Write back every entry exactly as it reads, with the pictures left behind.

Input Block Start

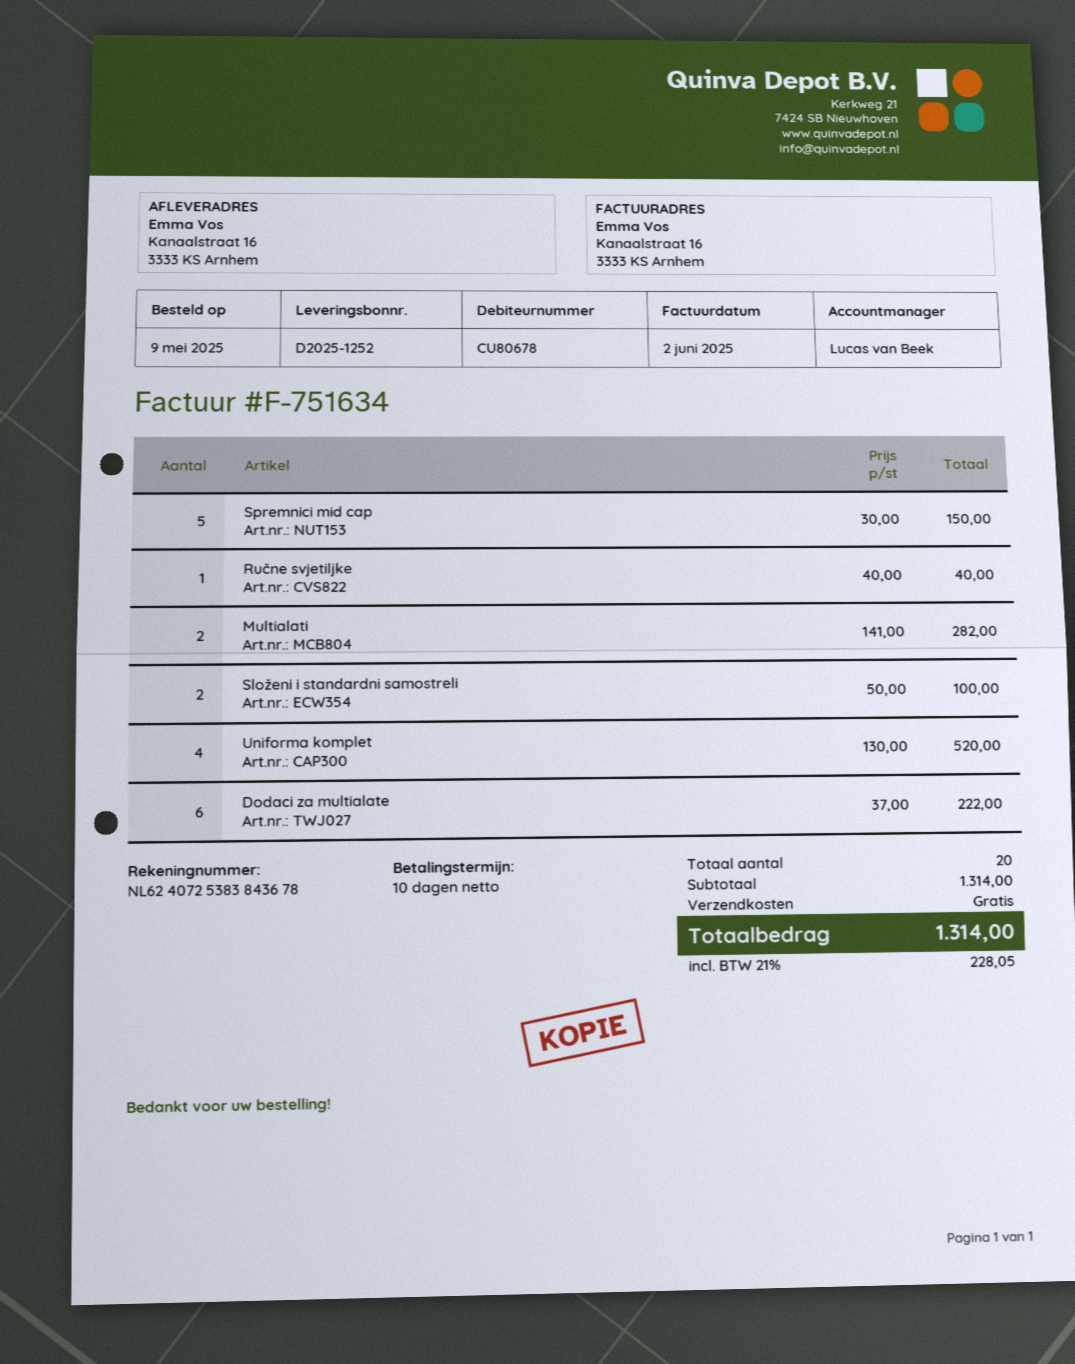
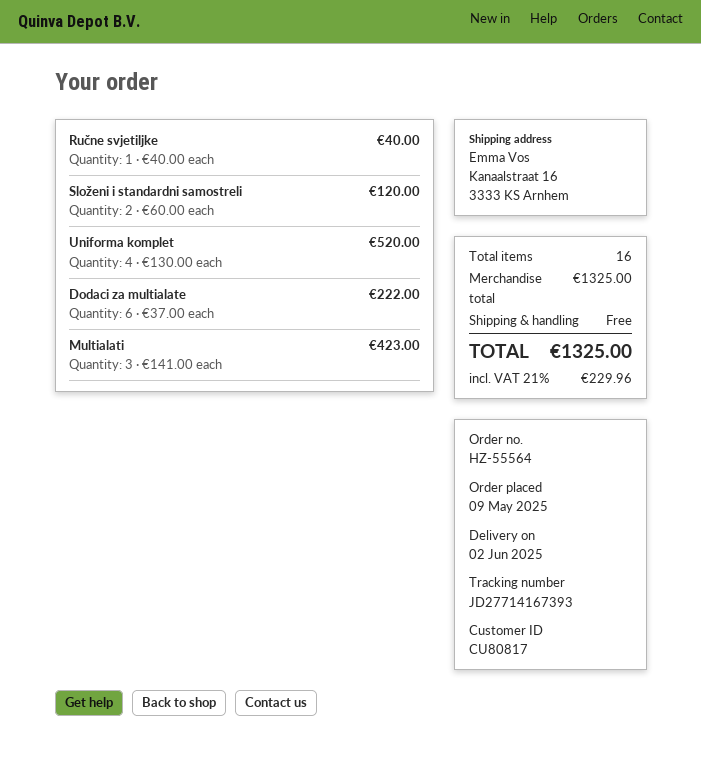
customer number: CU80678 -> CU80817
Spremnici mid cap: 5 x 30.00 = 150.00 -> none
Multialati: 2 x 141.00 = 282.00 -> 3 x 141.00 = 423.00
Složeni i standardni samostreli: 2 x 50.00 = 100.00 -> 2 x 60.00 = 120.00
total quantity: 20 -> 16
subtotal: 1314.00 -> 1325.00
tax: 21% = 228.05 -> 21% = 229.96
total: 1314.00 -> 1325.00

Input Block End

• [Final answer]
customer number: CU80678 -> CU80817
Spremnici mid cap: 5 x 30.00 = 150.00 -> none
Multialati: 2 x 141.00 = 282.00 -> 3 x 141.00 = 423.00
Složeni i standardni samostreli: 2 x 50.00 = 100.00 -> 2 x 60.00 = 120.00
total quantity: 20 -> 16
subtotal: 1314.00 -> 1325.00
tax: 21% = 228.05 -> 21% = 229.96
total: 1314.00 -> 1325.00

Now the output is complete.